Hitler’s vengeance had only just been contained. He wanted the whole of Warsaw razed to the ground and the remaining civilian population, some half a million people, were evicted to allow this to take place. Significant numbers were sent to concentration camps or sent as forced labour to the Reich but most were left to find new homes elsewhere in Poland.
For Andew Borowiec, who had been captured on the 27th September, his treatment as a wounded combatant was relatively good, even before the formal surrender was signed:
The treatment of Home Army prisoners being transported to various Stalags varied greatly and often depended on the whim of quite junior ofiicers. Some were pummelled with rifle butts as they were packed, Without food or water, into cattle trucks with standing room only and not even a bucket for bodily functions.
My own treatment, together with the other wounded combatants from Mokotow, was very different. First we were taken by rail to Skierniewice, a town some forty kilometres west of Warsaw, once famous for a railway station that was supposed to be one of the gems of the old Warsaw—Vienna line. The German 9th Army’s headquarters had been there for the last three months, ever since the Red Army had pushed them back to the Vistula.

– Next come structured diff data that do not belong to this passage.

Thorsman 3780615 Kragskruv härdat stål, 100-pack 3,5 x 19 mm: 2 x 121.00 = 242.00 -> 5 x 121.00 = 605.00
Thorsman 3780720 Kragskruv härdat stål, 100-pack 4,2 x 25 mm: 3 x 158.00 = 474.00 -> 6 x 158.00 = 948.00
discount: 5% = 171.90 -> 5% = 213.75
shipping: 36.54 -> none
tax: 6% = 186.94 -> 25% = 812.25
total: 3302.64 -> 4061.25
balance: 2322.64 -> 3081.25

We arrived at a transit camp, where we were taken on stretchers into a large barracks and laid with other wounded men in rows on the floor. It was there that we learned for the first time that both the northern suburb of Zoliborz and the city centre had surrendered, and the Uprising was over. I don’t think any of us expected it to end like this, and I remember none of us wanted to talk about it. I think we were quite numbed by the news: all that effort, all that sacrifice.

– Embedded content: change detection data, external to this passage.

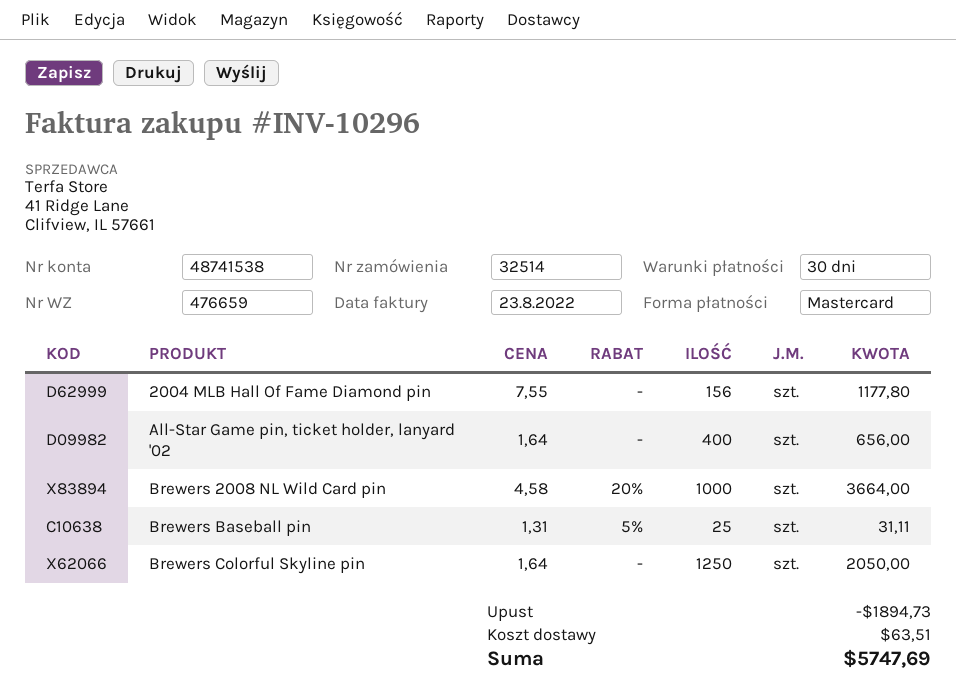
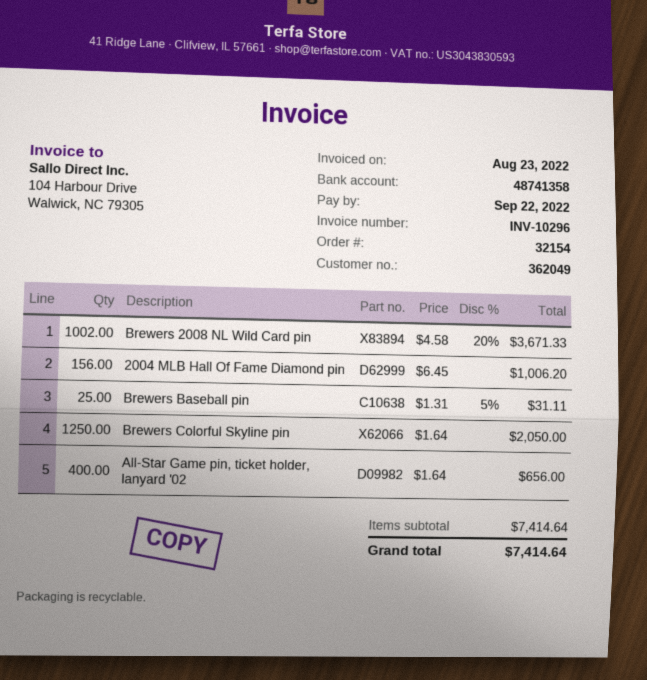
order number: 32514 -> 32154
bank account: 48741538 -> 48741358
2004 MLB Hall Of Fame Diamond pin: 156 x 7.55 = 1177.80 -> 156 x 6.45 = 1006.20
Brewers 2008 NL Wild Card pin: 1000 x 4.58 - 20% = 3664.00 -> 1002 x 4.58 - 20% = 3671.33
discount: 1894.73 -> none
shipping: 63.51 -> none
total: 5747.69 -> 7414.64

Prisoner-of-war doctors, mostly Russian and French, examined our wounds in a somewhat cursory fashion before we were loaded into freight wagons equipped with wooden cots and lavatories. Our Wehrmacht guards did not prevent Polish civilians reaching the train and handing us baskets filled with food. There was one guard to each wagon; as well as carrying rifles they each had a couple of stick grenades thrust into their belts.

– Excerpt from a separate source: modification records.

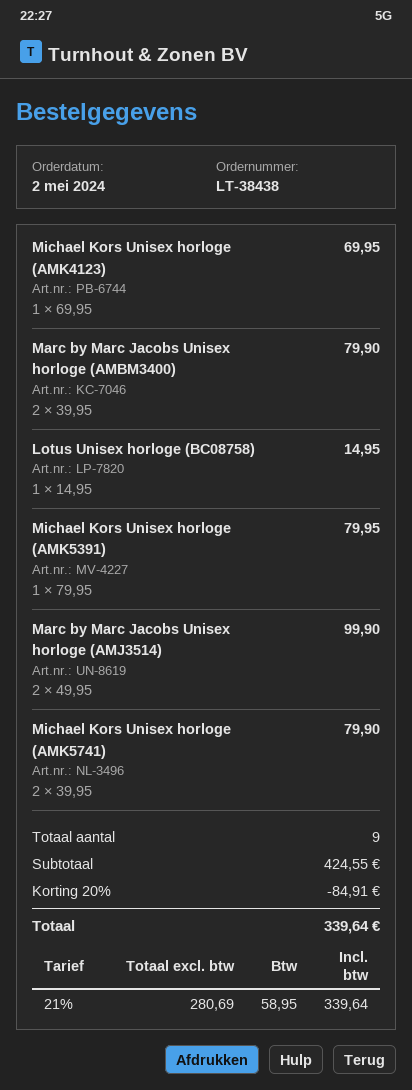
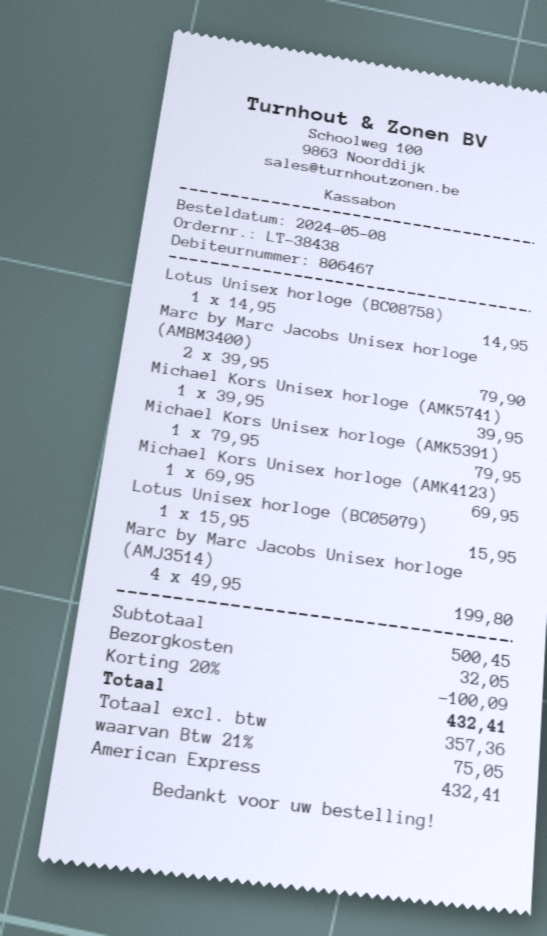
order date: 2024-05-02 -> 2024-05-08
Marc by Marc Jacobs Unisex horloge (AMJ3514): 2 x 49.95 = 99.90 -> 4 x 49.95 = 199.80
Michael Kors Unisex horloge (AMK5741): 2 x 39.95 = 79.90 -> 1 x 39.95 = 39.95
Lotus Unisex horloge (BC05079): none -> 1 x 15.95 = 15.95
subtotal: 424.55 -> 500.45
discount: 20% = 84.91 -> 20% = 100.09
shipping: none -> 32.05
net: 280.69 -> 357.36
tax: 21% = 58.95 -> 21% = 75.05
total: 339.64 -> 432.41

At the royal and ancient Polish city of Poznan, which had been annexed by the Third Reich, our wagons were shunted into a siding when another ambulance train, replete with red crosses, drew up alongside us. We could see bandaged German soldiers inside, and they could see us, because the walking wounded, like myself, had been allowed to gather at the open door to get a breath of fresh air.
For a while we examined each other with evident curiosity, perhaps more on their part than on ours because, in the main, we were wearing an odd assortment of civilian clothes.
Then one of the Germans asked where we were from. ‘Aus Warschau,’ we said. ‘ Wir sind auch aus Warschau ’ So now it was established. They were also from Warsaw, and we were each living proof of the other’s combat skills.
There was some fraternization. ‘Czerniakéw?’ they asked. ‘ Und die Altstadt,’ some of us replied. The Germans threw a couple of packs of cigarettes and what appeared to be a small bottle of schnapps over to us. Then their train started to pull out. Some of us wished each other goodbye and good luck, and then they were gone.